То у Елены Власьевны исчезал или околевал один из обитателей ее аквариума или террариума – золотая рыбка, или тритон, или ящерица; и тогда опять начинались сцены со словами о том, что жизнь маленького существа нисколько не менее ценна, чем жизнь человеческая; что даже в этом Елена Власьевна осуждена на страдания, – хотя вина в этом случае была Елены Власьевны, так как она очень мало заботилась о своих рыбах и тритонах, и если многие из них жили довольно долго, то это объяснялось только тем общим обстоятельством, что животные с холодной кровью могут продолжительное время оставаться без пищи. Слова, которыми Елена Власьевна излагала свои бесконечные переживания, всегда поражали своей торжественностью. Главное ее слово, появлявшееся в действительно бесчисленных комбинациях, было слово «страданье». – Мне было так хорошо, что я даже начала страдать от этого, – говорила она. Потом были слова – «подвиг», «жертва», «вся жизнь», «во имя любви», «во имя долга»; потом опять «страданье»; затем «чувство», «бесконечная боль»; «невыносимая боль», «мученье»; «тоска» и все производные от этих слов, все глагольные формы, все прилагательные, существительные, причастия, деепричастия и вообще все, чем богата русская грамматика.
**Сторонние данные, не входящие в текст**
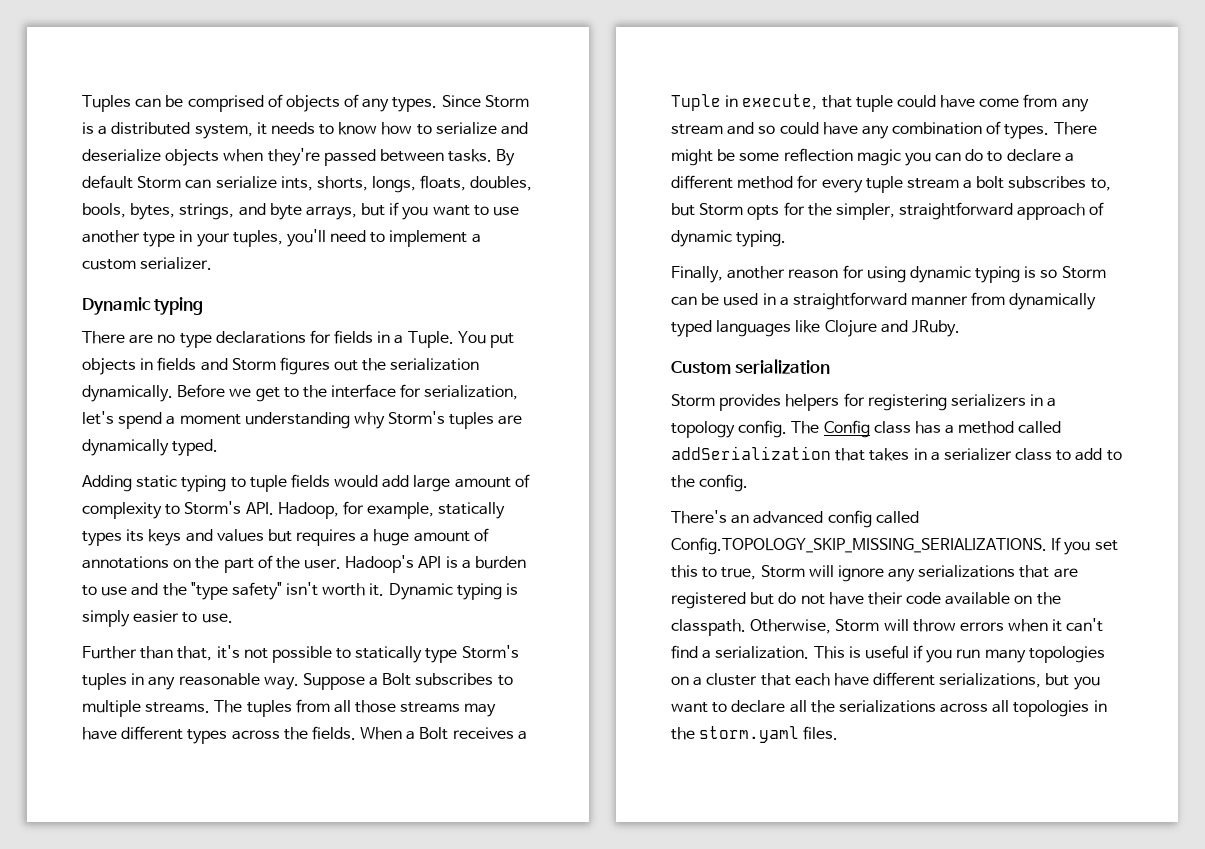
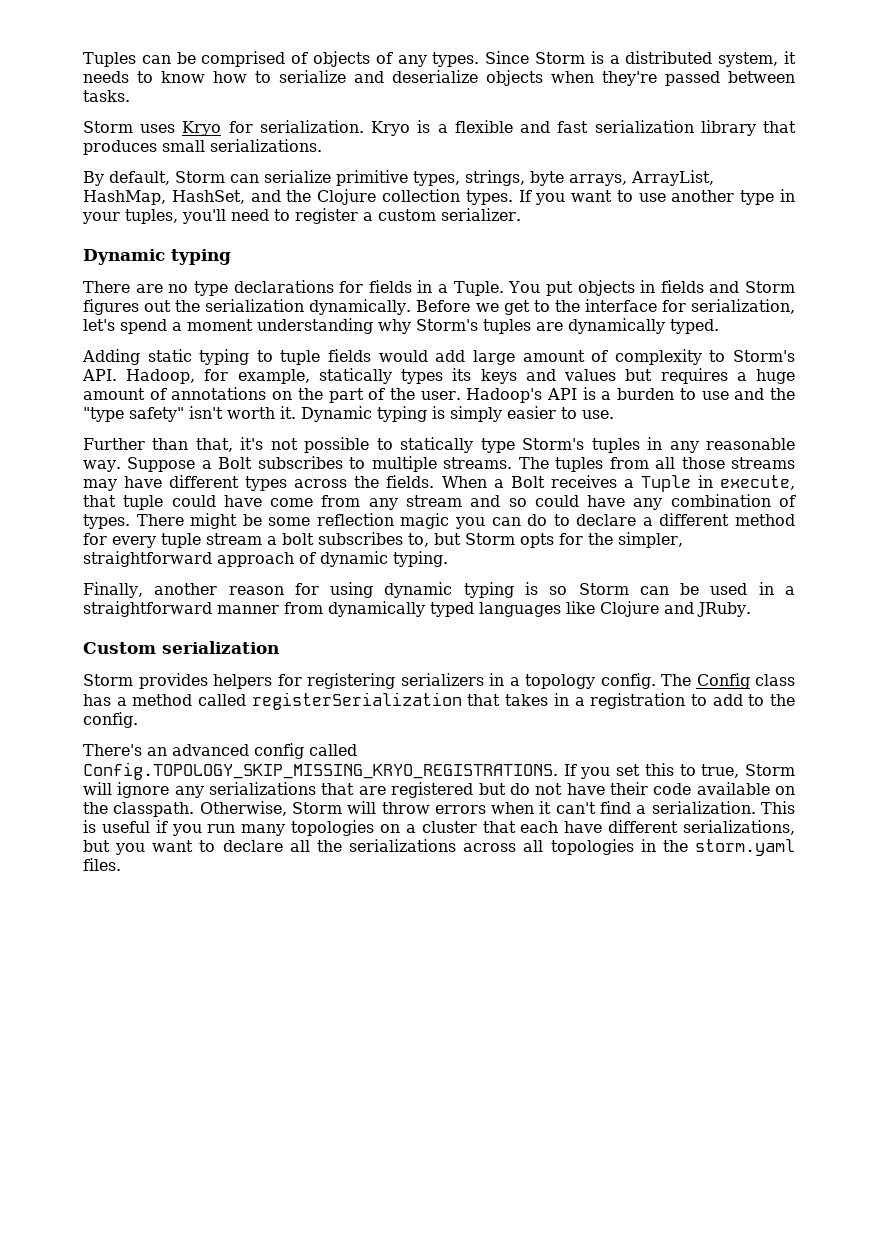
[496,149,516,166] [82,175,533,193] [82,202,400,220] By default Storm can serialize ints, shorts, longs, floats, doubles, bools, bytes, strings, and byte arrays, but if -> [83,120,796,136] [83,139,322,155] [83,170,714,186] [83,189,532,205] // Storm uses Kryo for serialization. Kryo is a flexible and fast serialization library that produces small serializations. // By default, Storm can serialize primitive types, strings, byte arrays, ArrayList, HashMap, HashSet, and the Clojure collection types. If
[389,230,468,247] implement -> [295,208,358,224] register
[671,446,831,460] addSerialization -> [251,692,462,710] registerSerialization
[943,448,1053,461] serializer class -> [590,693,686,709] registration
[671,537,1047,555] Config.TOPOLOGY_SKIP_MISSING_SERIALIZATIONS. -> [83,762,558,780] Config.TOPOLOGY_SKIP_MISSING_KRYO_REGISTRATIONS.

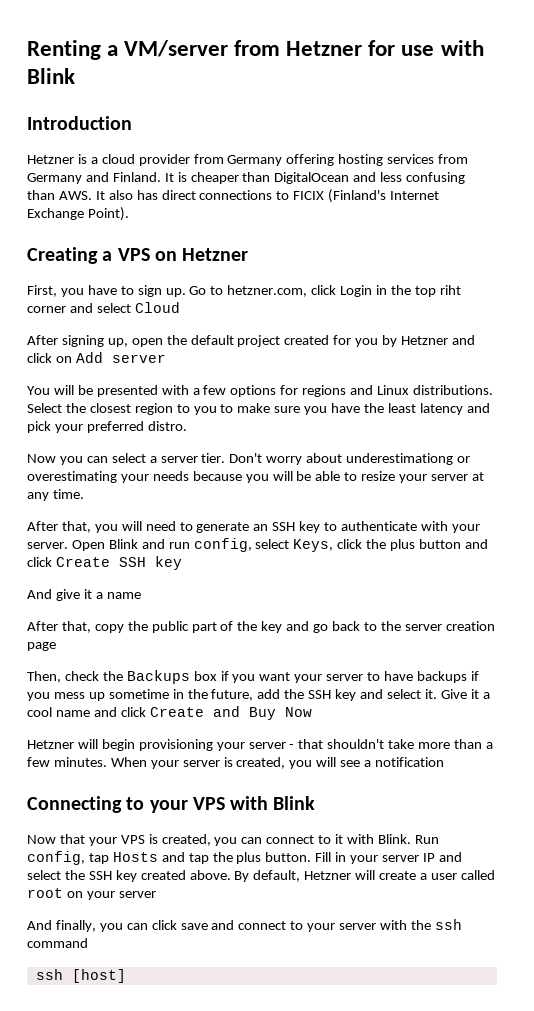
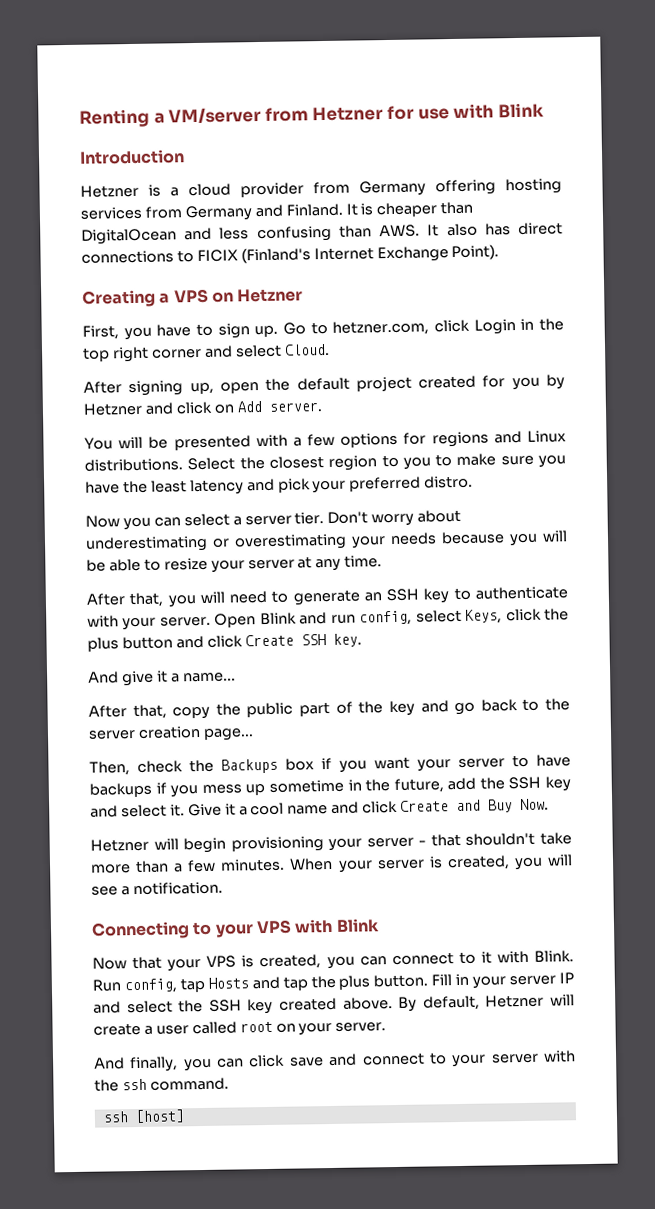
[439,285,461,295] riht -> [111,346,149,363] right
[134,302,180,313] Cloud -> [283,343,330,356] Cloud.
[111,354,166,363] server -> [268,402,322,412] server.
[346,453,454,465] underestimationg -> [85,535,208,553] underestimating
[154,556,182,570] key -> [332,633,362,647] key.
[106,592,141,599] name -> [182,672,236,683] name...
[27,642,56,651] page -> [202,728,254,741] page...
[284,707,312,717] Now -> [520,798,550,811] Now.
[375,757,445,767] notification -> [132,881,223,896] notification.
[118,891,156,898] server -> [335,1022,387,1032] server.
[27,938,88,948] command -> [149,1077,229,1091] command.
Оставалось только непонятным и необъяснимым, почему Василий Николаевич продолжал жить вместе с Еленой Власьевной. Он был достаточно богат, чтобы обеспечить ей совершенно безбедное существование; и вместе с тем, он, не проявляя никаких признаков обожания или особенной любви к Елене Власьевне, все же оставался с ней и продолжал изо дня в день молчаливо и покорно переносить все эти нескончаемые катастрофы. Что удерживало его подле этой женщины? Правда, она была красива – особенно тогда, когда ее лицо не было обезображено ни судорожными гримасами, ни опухшими от долгого плача глазами и носом; но было очевидно, что ее красота безразлична ему. У нее бывало довольно много поклонников; но никто из них, ни один человек не мог вынести ее разговора в течение хотя бы одного часа, а она обычно говорила без умолку и все о подвигах и мучениях. В результате она оставалась одна, Василий Николаевич уходил из дому, нередко на целый день, ссылаясь на воображаемые дела, дочь большую часть года проводила у деда и бабушки, лишь изредка приезжая домой, – она была очень умной, независимой и гордой девушкой и матери своей совершенно не выносила – настолько же, насколько любила отца. И Елена Власьевна оставалась одна в пустой квартире со своими страданиями и слезами и принималась то читать – но долго она читать не могла, так как была слишком нервной, – то вызывать горничную и делать ей сцены, так же, как она их делала своему мужу; то наконец, обессилев и устав с утра на целый день, она ложилась на диван и лежала очень долго, глядя в стену или потолок. Но и у нее было что-то невысказанное. Нельзя было понять, почему какой-нибудь совершенный пустяк вызывал у нее душевное потрясение; и надо было думать, что всему этому предшествовало что-то действительно очень важное, третье, может быть, событие в ее жизни, о котором она, однако, никогда не говорила.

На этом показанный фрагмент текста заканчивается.